DECESSO IN ABITAZIONE
Spesso capita che una persona che è degente nella propria abitazione spiri in presenza o meno di assistenza, cosa si deve fare; chiamare il proprio medico di base negli orari di servizio, oppure la guardia medica che risponde al numero 800 244 244, in questo caso il personale chiederà i dati della persona deceduta ed invierà il medico che dovrà constatare l’avvenuto decesso.
Intanto, chiamate l’impresa funebre per gli accordi.
Cosa molto importante, con la legge regionale 19 del 2004 si è di molto semplificato il trasferimento delle salme ( salma è la persona appena deceduta, alla visita del medico necroscopo che ne accerta la morte prende il nome di cadavere), perciò, il medico rilascerà un’autorizzazione al trasferimento della salma alla camera mortuaria.

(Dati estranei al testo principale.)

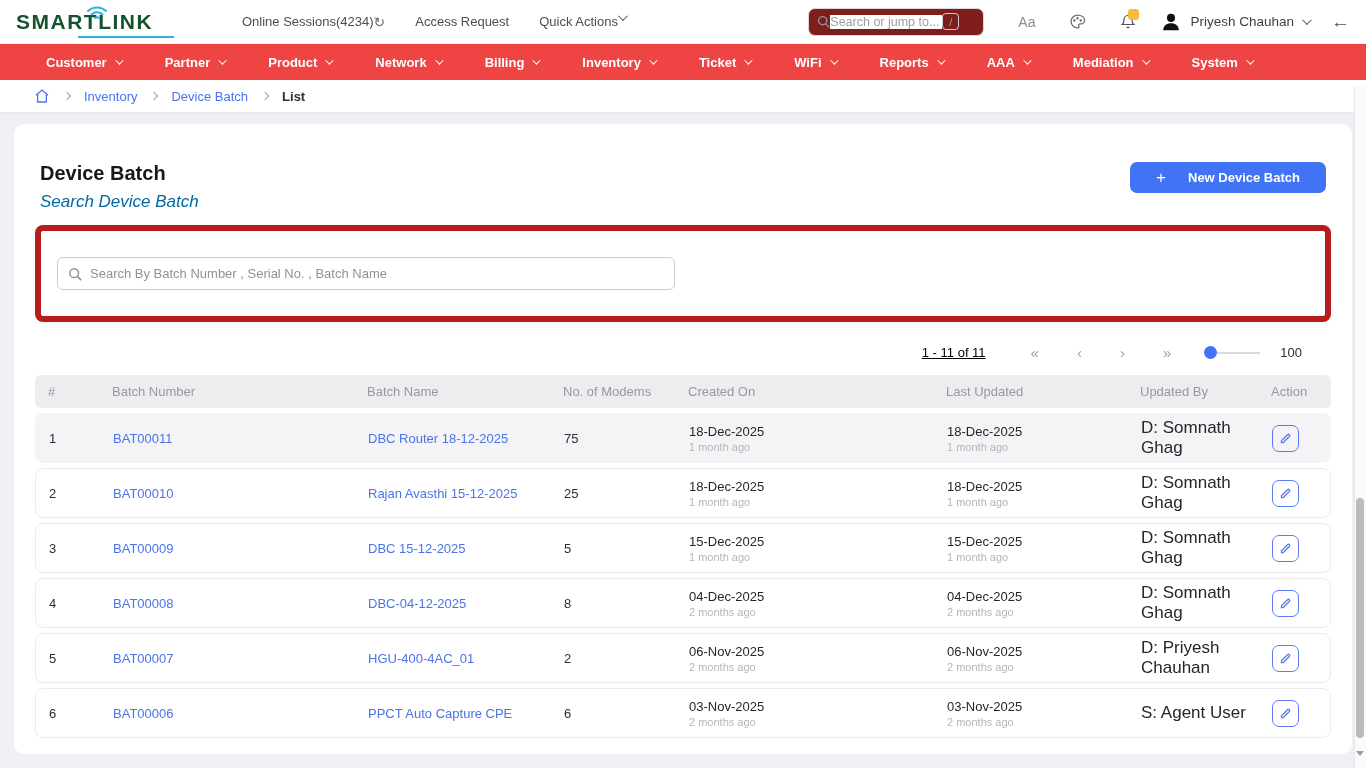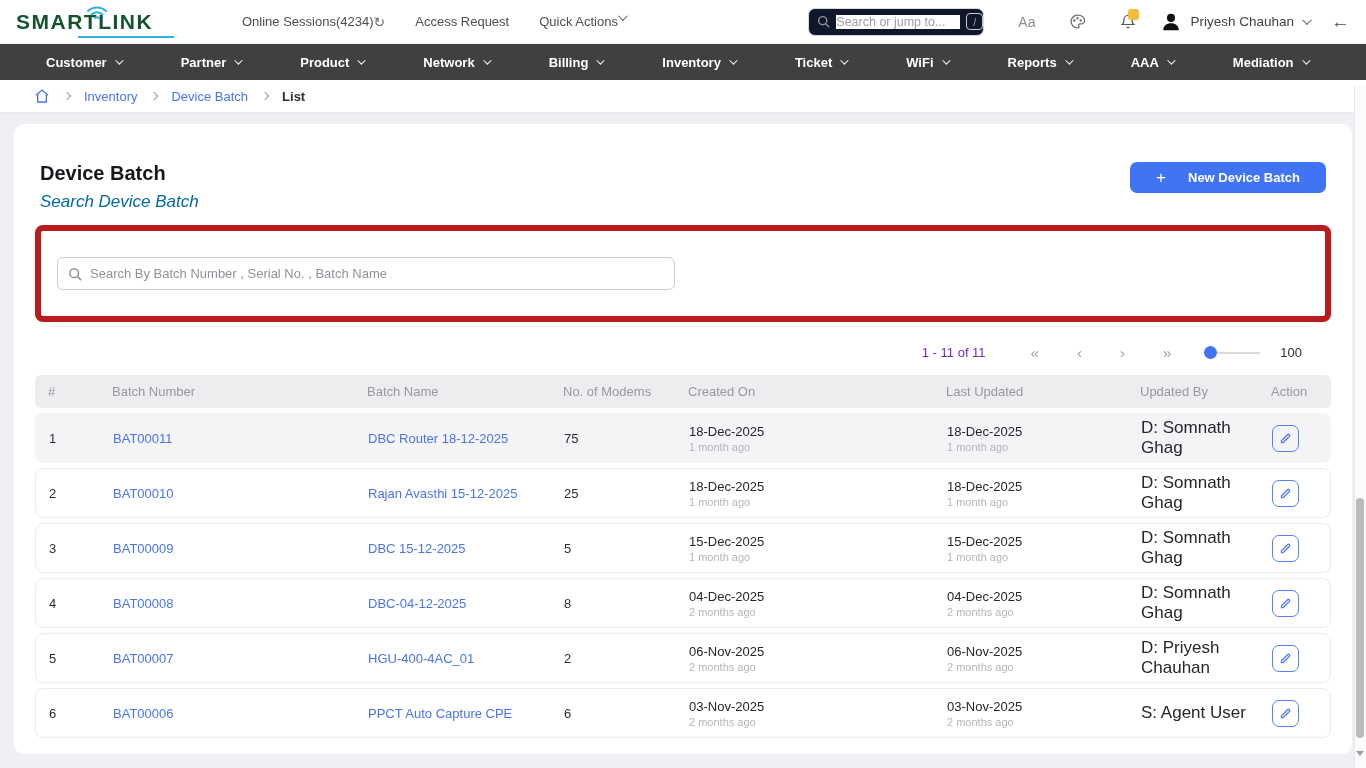"Search or jump to..." .searchbox { background: #0f172a -> #7f1d1d; gap: 6px -> 0; padding: 0 0 0 8px -> 0 24px 0 8px }
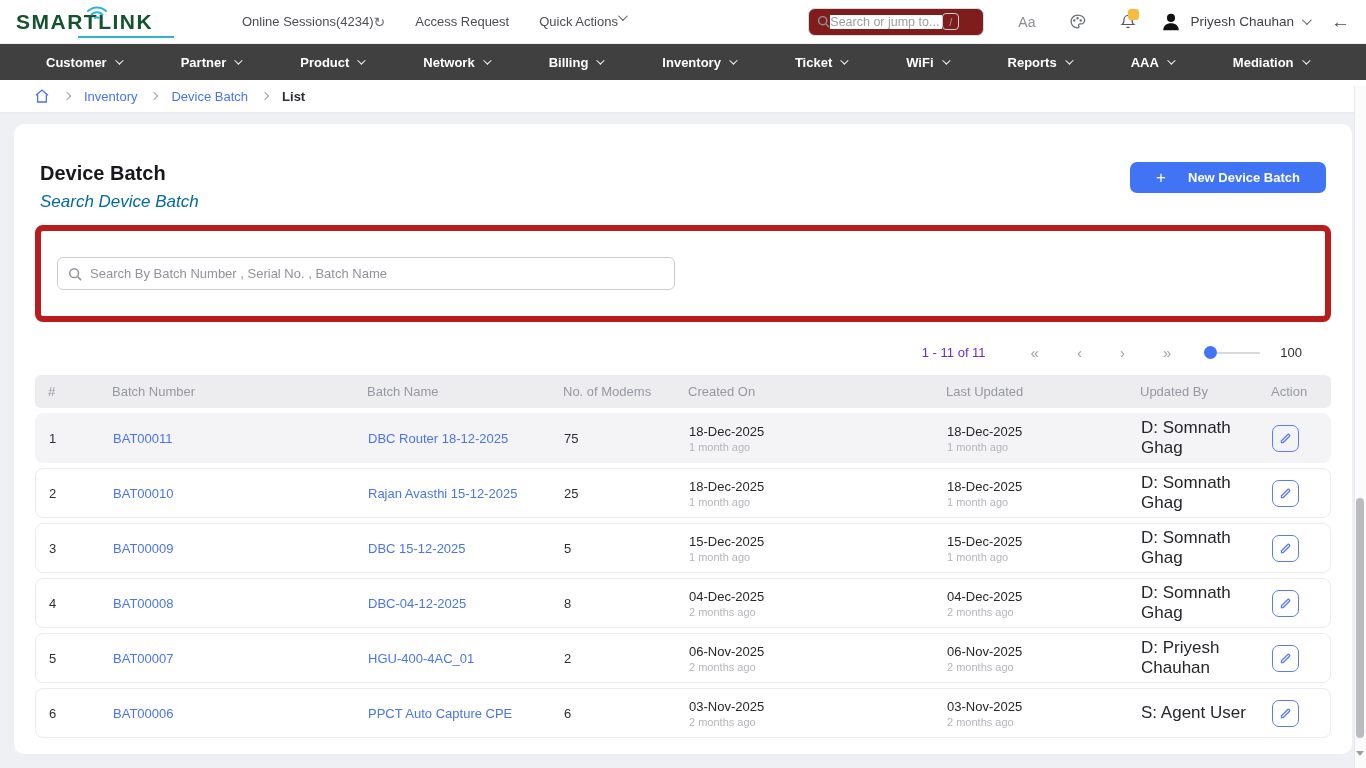"Customer" .mainnav { background: #404040 -> #ef4444; gap: 20px -> 4px }
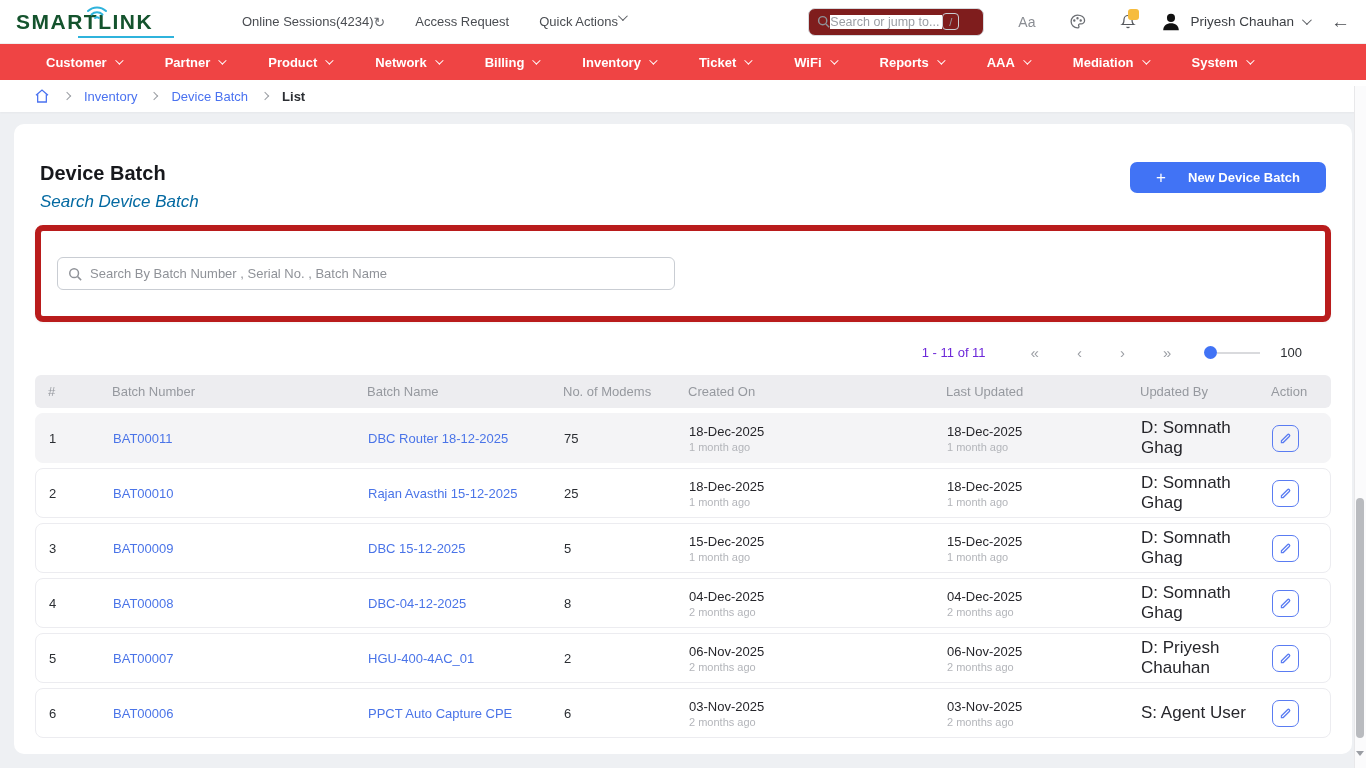"1 - 11 of 11" .pag-range { color: #6d28d9 -> #000000; text-decoration: none -> underline }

Non è obbligatorio ma consigliato, dipende anche dall’abitazione, ma questo verrà concordato dalla famiglia con l’impresario che conosce le normative igienico-sanitarie.
In caso di degenza in abitazione, è un bene che abbiate a disposizione la cartella clinica del paziente, nel caso sia necessario un ricovero urgente in ospedale, o, in caso di decesso, verrà semplificato l’intervento medico che dovrà compilare la certificazione, diversamente, in alcuni casi, si rischia l’autopsia.
Ultimamente, c’è stato un proliferare di Casa Famiglia per anziani, (visto l’aumentare degli anziani a fronte di non incremento di posti nelle Case Protette); dove non è previsto il medico, gli ospiti rimangono al medico di base ed i decessi vengono equiparati alle abitazioni private.